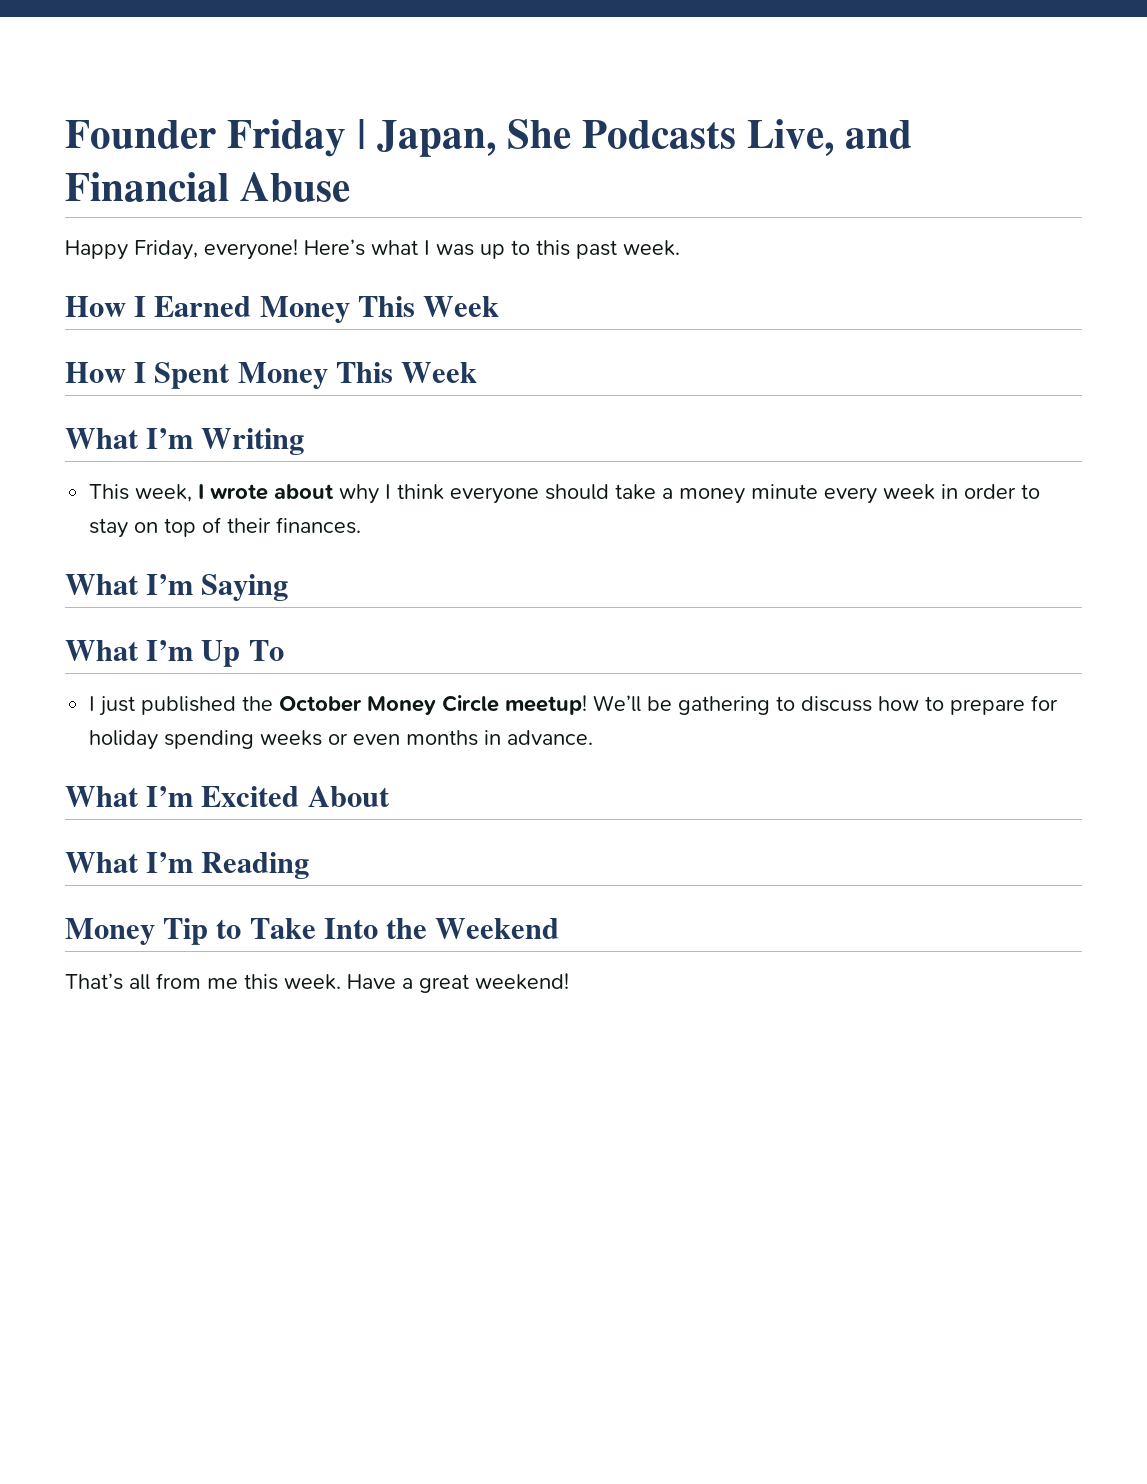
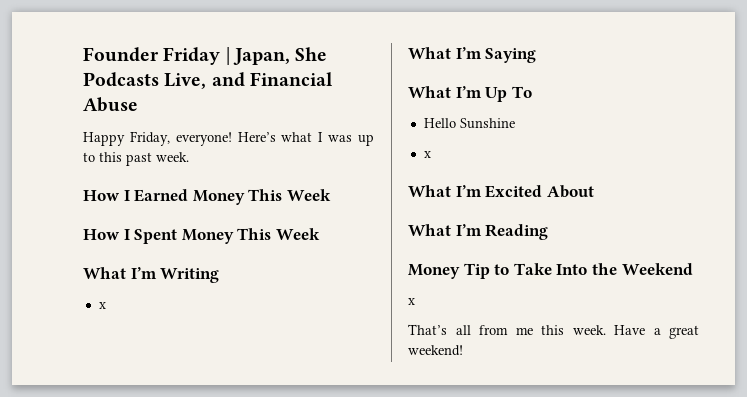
[89,484,1041,504] [89,517,362,538] This week, I wrote about why I think everyone should take a money minute every week in order to stay on top of their finances. -> [98,302,106,309] x
[89,695,1059,716] [89,730,594,750] I just published the October Money Circle meetup! We’ll be gathering to discuss how to prepare for holiday spending weeks or even months in advance. -> [423,118,515,129] [423,151,431,158] Hello Sunshine // x
(560, 928) none -> [408,298,415,305] // x

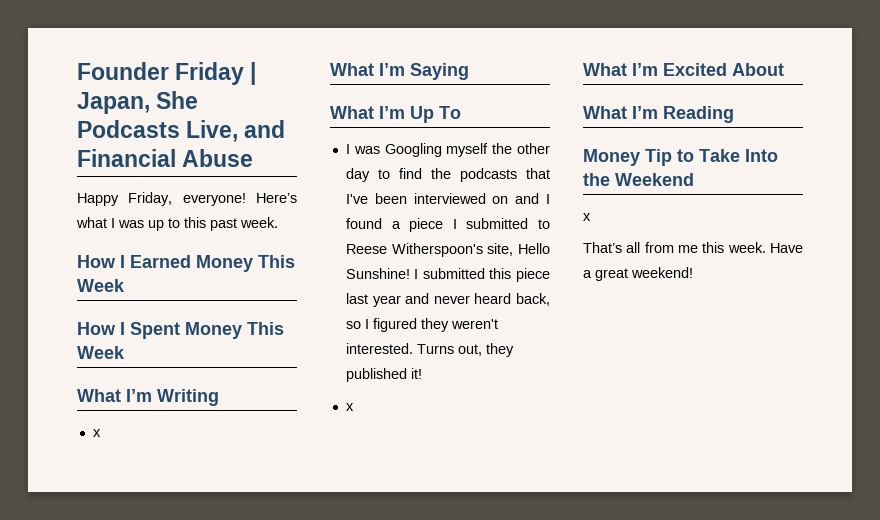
[423,118,515,129] Hello Sunshine -> [345,143,550,157] [345,168,550,182] [345,193,550,204] [345,218,550,232] [345,243,550,257] [345,268,550,282] [345,293,550,307] [345,318,498,332] [345,343,514,357] [345,368,422,382] I was Googling myself the other day to find the podcasts that I've been interviewed on and I found a piece I submitted to Reese Witherspoon's site, Hello Sunshine! I submitted this piece last year and never heard back, so I figured they weren't interested. Turns out, they published it!

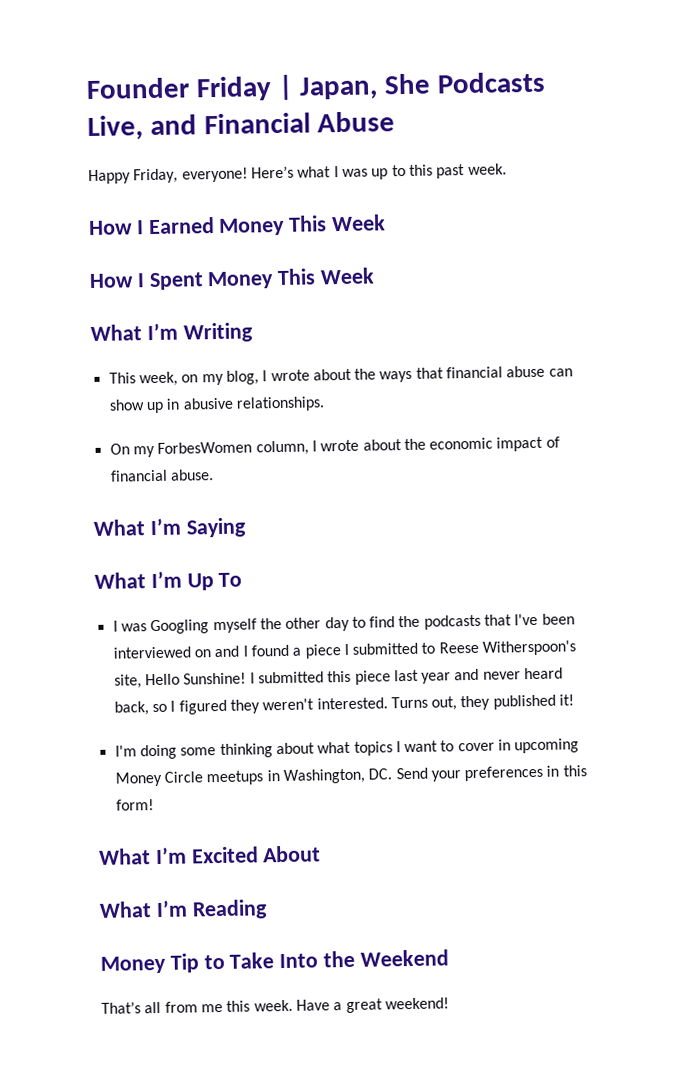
[92,429,101,437] x -> [108,365,573,387] [108,396,325,414] [109,436,560,458] [109,469,214,482] This week, on my blog, I wrote about the ways that financial abuse can show up in abusive relationships. // On my ForbesWomen column, I wrote about the economic impact of financial abuse.
[345,403,354,411] x -> [114,738,580,760] [114,765,587,787] [115,799,154,811] I'm doing some thinking about what topics I want to cover in upcoming Money Circle meetups in Washington, DC. Send your preferences in this form!
[583,213,591,221] // x -> (449, 958) none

:::::

_TASK INSTRUCTIONS_:
Repeat the records above verbatim, dropping the pictures.

_ANSWER BOX_:
[89,484,1041,504] [89,517,362,538] This week, I wrote about why I think everyone should take a money minute every week in order to stay on top of their finances. -> [98,302,106,309] x
[89,695,1059,716] [89,730,594,750] I just published the October Money Circle meetup! We’ll be gathering to discuss how to prepare for holiday spending weeks or even months in advance. -> [423,118,515,129] [423,151,431,158] Hello Sunshine // x
(560, 928) none -> [408,298,415,305] // x

[423,118,515,129] Hello Sunshine -> [345,143,550,157] [345,168,550,182] [345,193,550,204] [345,218,550,232] [345,243,550,257] [345,268,550,282] [345,293,550,307] [345,318,498,332] [345,343,514,357] [345,368,422,382] I was Googling myself the other day to find the podcasts that I've been interviewed on and I found a piece I submitted to Reese Witherspoon's site, Hello Sunshine! I submitted this piece last year and never heard back, so I figured they weren't interested. Turns out, they published it!

[92,429,101,437] x -> [108,365,573,387] [108,396,325,414] [109,436,560,458] [109,469,214,482] This week, on my blog, I wrote about the ways that financial abuse can show up in abusive relationships. // On my ForbesWomen column, I wrote about the economic impact of financial abuse.
[345,403,354,411] x -> [114,738,580,760] [114,765,587,787] [115,799,154,811] I'm doing some thinking about what topics I want to cover in upcoming Money Circle meetups in Washington, DC. Send your preferences in this form!
[583,213,591,221] // x -> (449, 958) none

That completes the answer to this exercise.